### Task details
Taking only the lines of the data below from the line with "35 | X Coords: -71.674 -> -71.676" to the line with "27 | Degree: 9 -> 11", ends included, write them out exactly and without pictures.

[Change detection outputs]

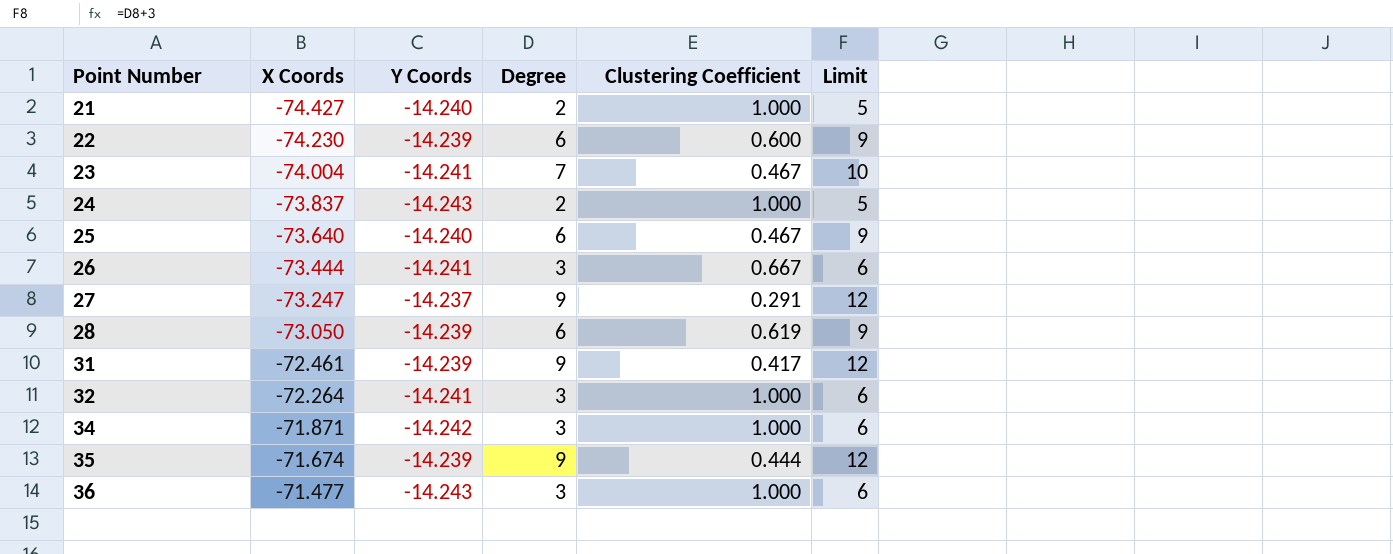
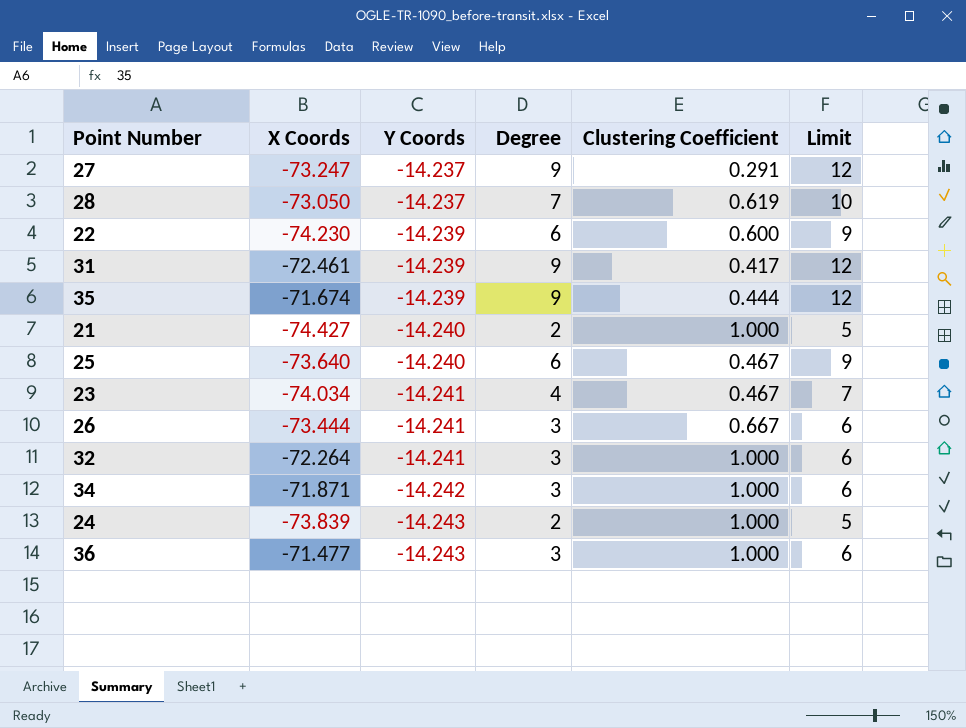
row order: Point Number ascending -> Y Coords descending
28 | Y Coords: -14.239 -> -14.237
28 | Degree: 6 -> 7
28 | Limit: 9 -> 10
23 | X Coords: -74.004 -> -74.034
23 | Degree: 7 -> 4
23 | Limit: 10 -> 7
24 | X Coords: -73.837 -> -73.839

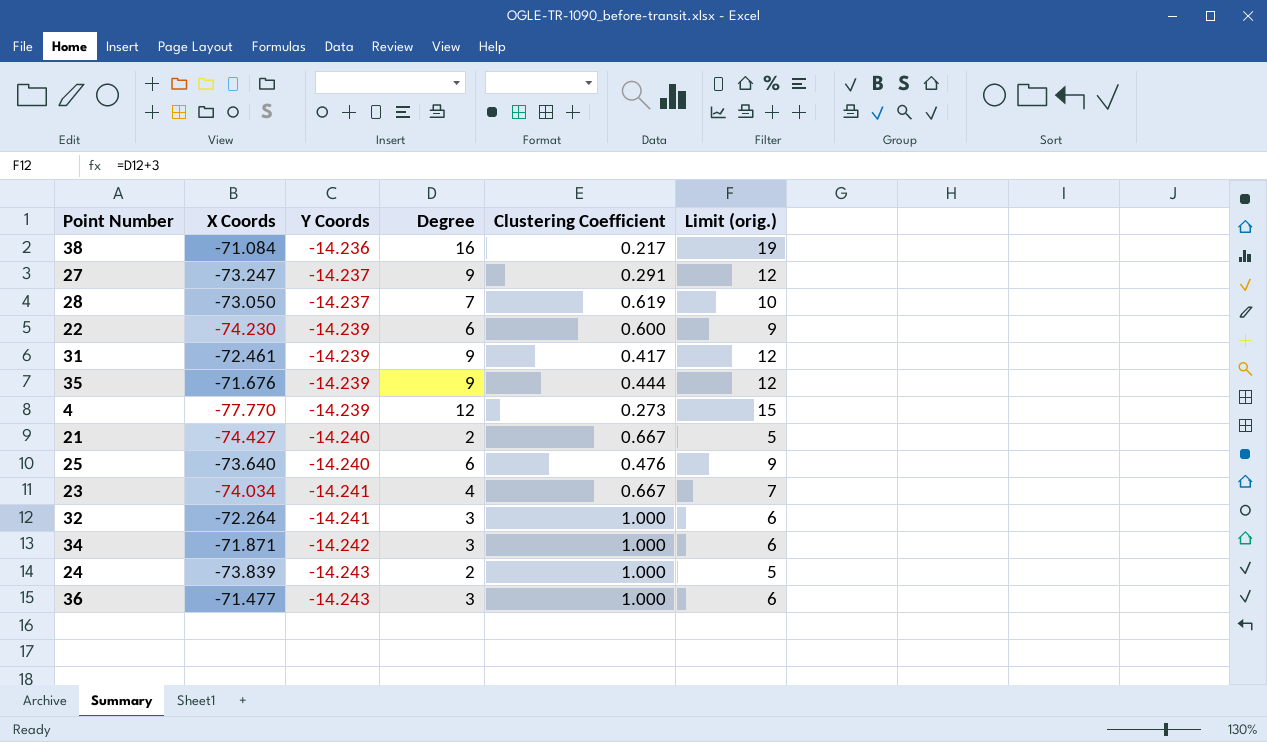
column name: Limit -> Limit (orig.)
row 26: -73.444 | -14.241 | 3 | 0.667 | 6 -> none
row 38: none -> -71.084 | -14.236 | 16 | 0.217 | 19
35 | X Coords: -71.674 -> -71.676
row 4: none -> -77.770 | -14.239 | 12 | 0.273 | 15
21 | Clustering Coefficient: 1.000 -> 0.667
25 | Clustering Coefficient: 0.467 -> 0.476
23 | Clustering Coefficient: 0.467 -> 0.667

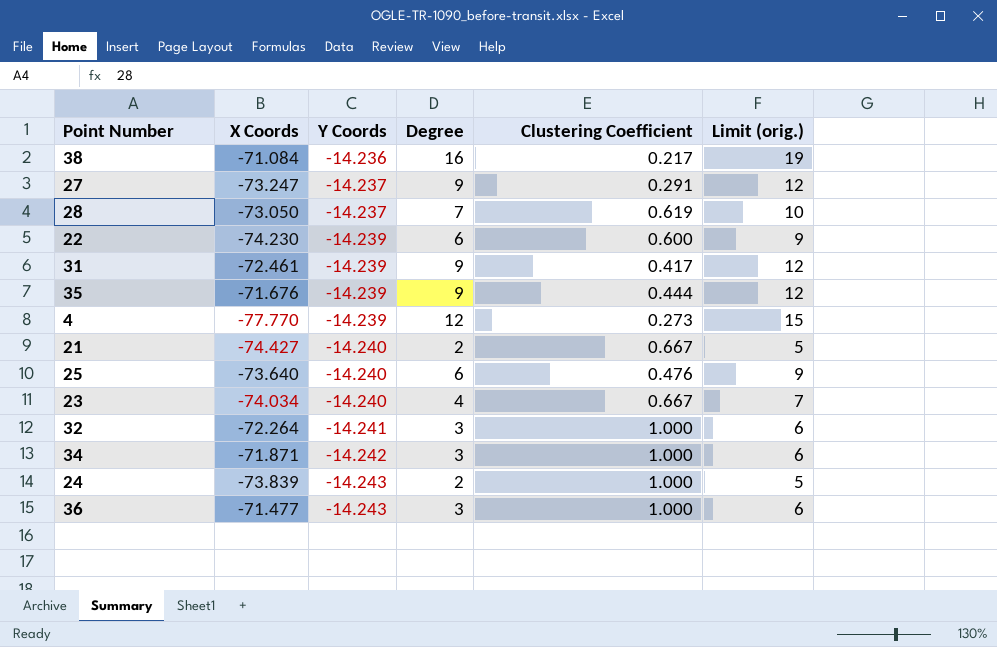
23 | Y Coords: -14.241 -> -14.240

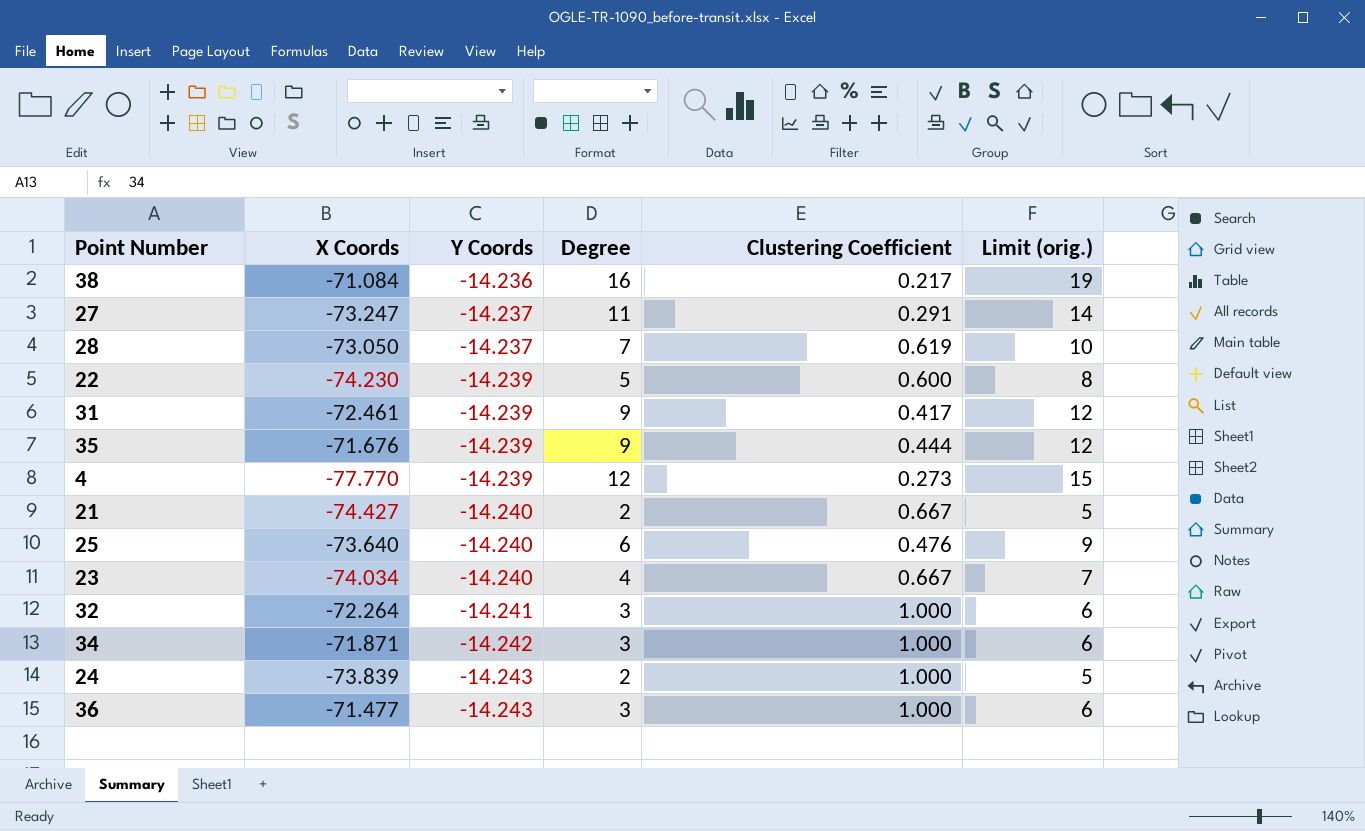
27 | Degree: 9 -> 11
27 | Limit (orig.): 12 -> 14
22 | Degree: 6 -> 5
22 | Limit (orig.): 9 -> 8

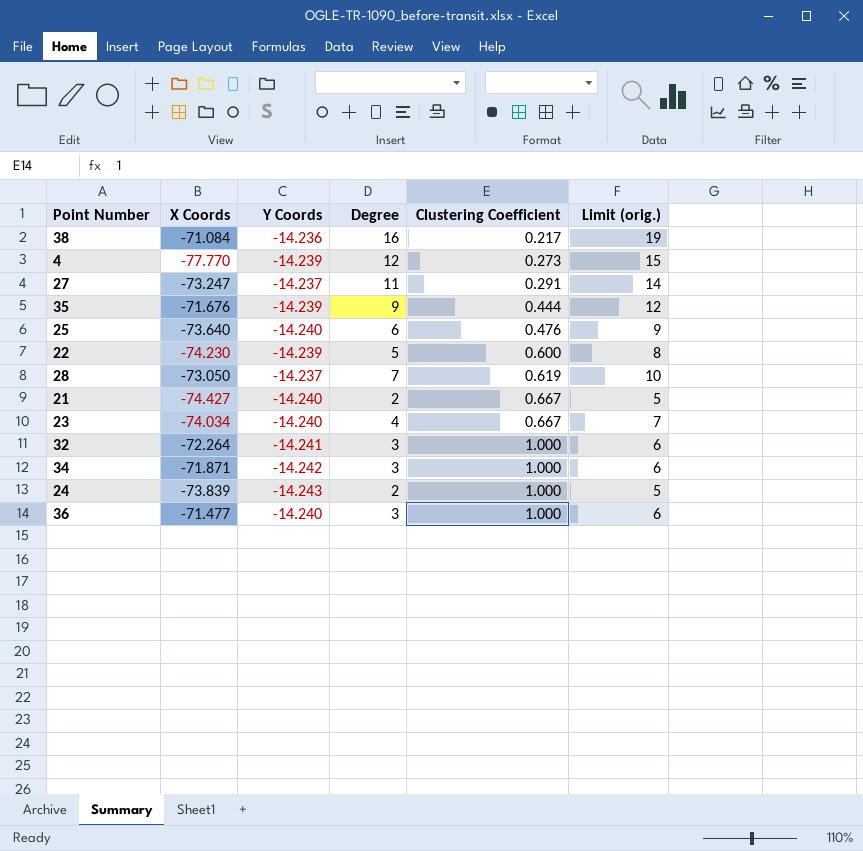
row order: Y Coords descending -> Clustering Coefficient ascending
row 31: -72.461 | -14.239 | 9 | 0.417 | 12 -> none
36 | Y Coords: -14.243 -> -14.240

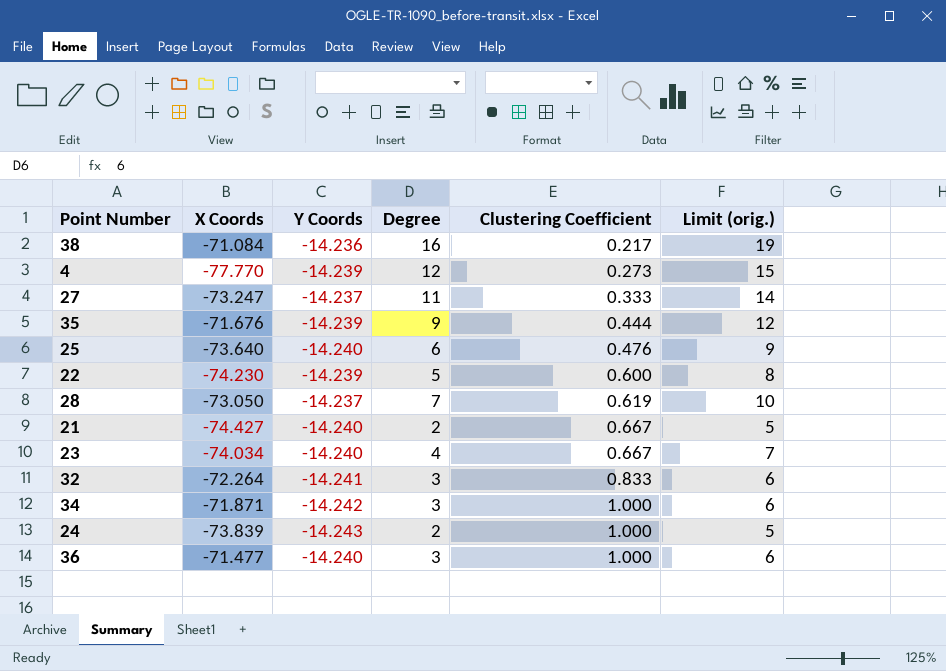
27 | Clustering Coefficient: 0.291 -> 0.333
32 | Clustering Coefficient: 1.000 -> 0.833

### Result for this exercise
35 | X Coords: -71.674 -> -71.676
row 4: none -> -77.770 | -14.239 | 12 | 0.273 | 15
21 | Clustering Coefficient: 1.000 -> 0.667
25 | Clustering Coefficient: 0.467 -> 0.476
23 | Clustering Coefficient: 0.467 -> 0.667

23 | Y Coords: -14.241 -> -14.240

27 | Degree: 9 -> 11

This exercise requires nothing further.